Karen Eltis is professor in the University of Ottawa law faculty.
It has been said that privacy is at risk of becoming a real human right. The exponential increase of personal information in the hands of organizations, particularly sensitive data, creates a significant rise in the perils accompanying formerly negligible privacy incidents. At one time considered too intangible to merit even token compensation, risks of harm to privacy interests have become so ubiquitous in the past three years that they require special attention.
Legal and social changes have for their part also increased potential privacy liability for private and public entities when they promise – and fail – to guard our personal data. (Think Ashley Madison.) First among those changes has been the emergence of a "privacy culture" – a process bolstered by the trickle-down effect of journalist Julia Angwin's investigative series What They Know and the heightened attention that the mainstream media now attaches to privacy incidents. Second, courts in various common-law jurisdictions are beginning to recognize intangible privacy harms and have been increasingly willing to certify class-action lawsuits for privacy infringements that previously would have been summarily dismissed without hesitation.
Before 2012, it was difficult to find examples of judicially recognized losses arising from privacy breaches. Since then, however, the legal environment in common-law jurisdictions, and particularly Canada, has changed dramatically. Claims related to privacy mishaps are now commonplace, and there has been an exponential multiplication in the number of matters involving inadvertent communication or improper disposal of personal data, portable devices and cloud computing.
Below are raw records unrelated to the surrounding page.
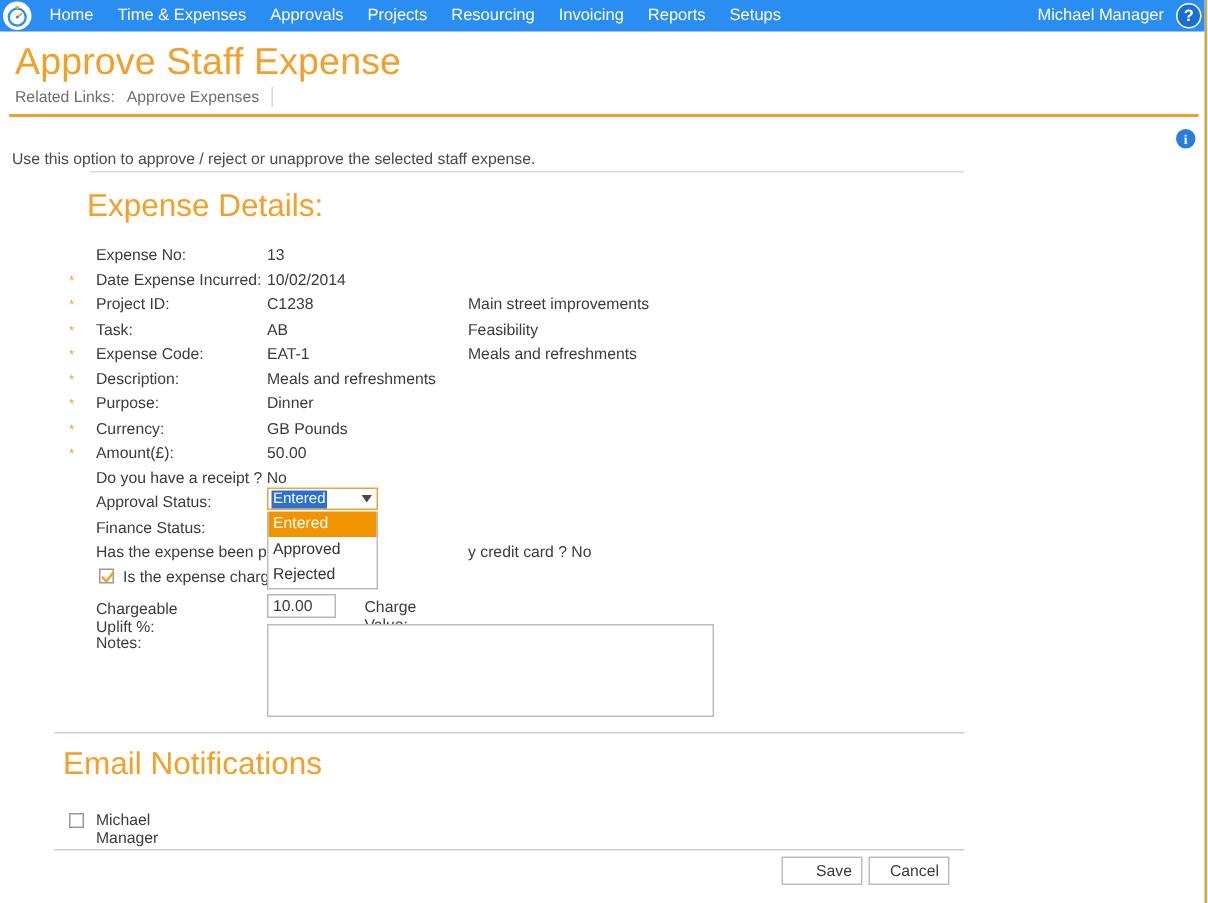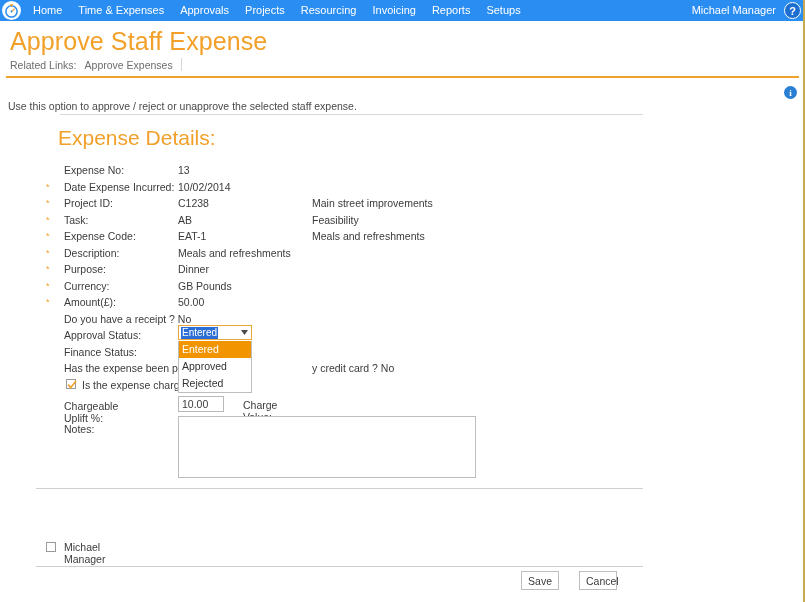--- a/index.html
+++ b/index.html
@@ -214,21 +214,21 @@
     position: absolute; left: 46px; top: 1px;
     width: 10px; height: 10px;
     border: 1px solid #9a9a9a; background: #ffffff;
     cursor: pointer;
   }
   #email-name { position: absolute; left: 64px; top: 0; }
 
   
   .actbtn {
     position: absolute; top: 571px;
-    width: 38px; height: 19px;
+    width: 54px; height: 19px;
     border: 1px solid #bdbdbd; background: #ffffff;
     font-family: "Liberation Sans", sans-serif;
     font-size: 10.5px; color: #3b3b3b;
     cursor: pointer;
     text-align: right;
   }
   #btn-save { left: 521px; }
   #btn-cancel { left: 579px; }
 </style>
 </head>
@@ -382,20 +382,21 @@
   <div id="upliftrow">
     <span id="uplift-label">Chargeable Uplift %:</span>
     <input id="uplift-input" type="text" value="10.00" style="">
     <span id="charge-value">Charge Value: £55.00</span>
   </div>
 
   <div id="notes-label">Notes:</div>
   <textarea id="notes-box" style=""></textarea>
 
   <div class="hrule" id="rule-email"></div>
+  <div class="sectionhead" id="emailhead">Email Notifications</div>
 
   <div id="emailrow">
     <span id="email-cb"></span>
     <span id="email-name">Michael Manager</span>
   </div>
 
   <div class="hrule" id="rule-buttons"></div>
   <button class="actbtn" id="btn-save">Save</button>
   <button class="actbtn" id="btn-cancel">Cancel</button>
The obvious overlap between personal and professional e-mail accounts, Internet use and quasi-ubiquitous surveillance renders the classic "reasonable expectation" standard nearly obsolete, or at least unhelpful in articulating and enforcing privacy rights and duties. Assessing an individual's right to privacy by reference to society's conception of the measure of privacy that one is entitled to reasonably expect is particularly awkward when such expectations are rapidly eroding, precisely by reason of eventual social habituation to recurring intrusions. Plainly put and paradoxically: The more we are watched, the more we expect to be watched.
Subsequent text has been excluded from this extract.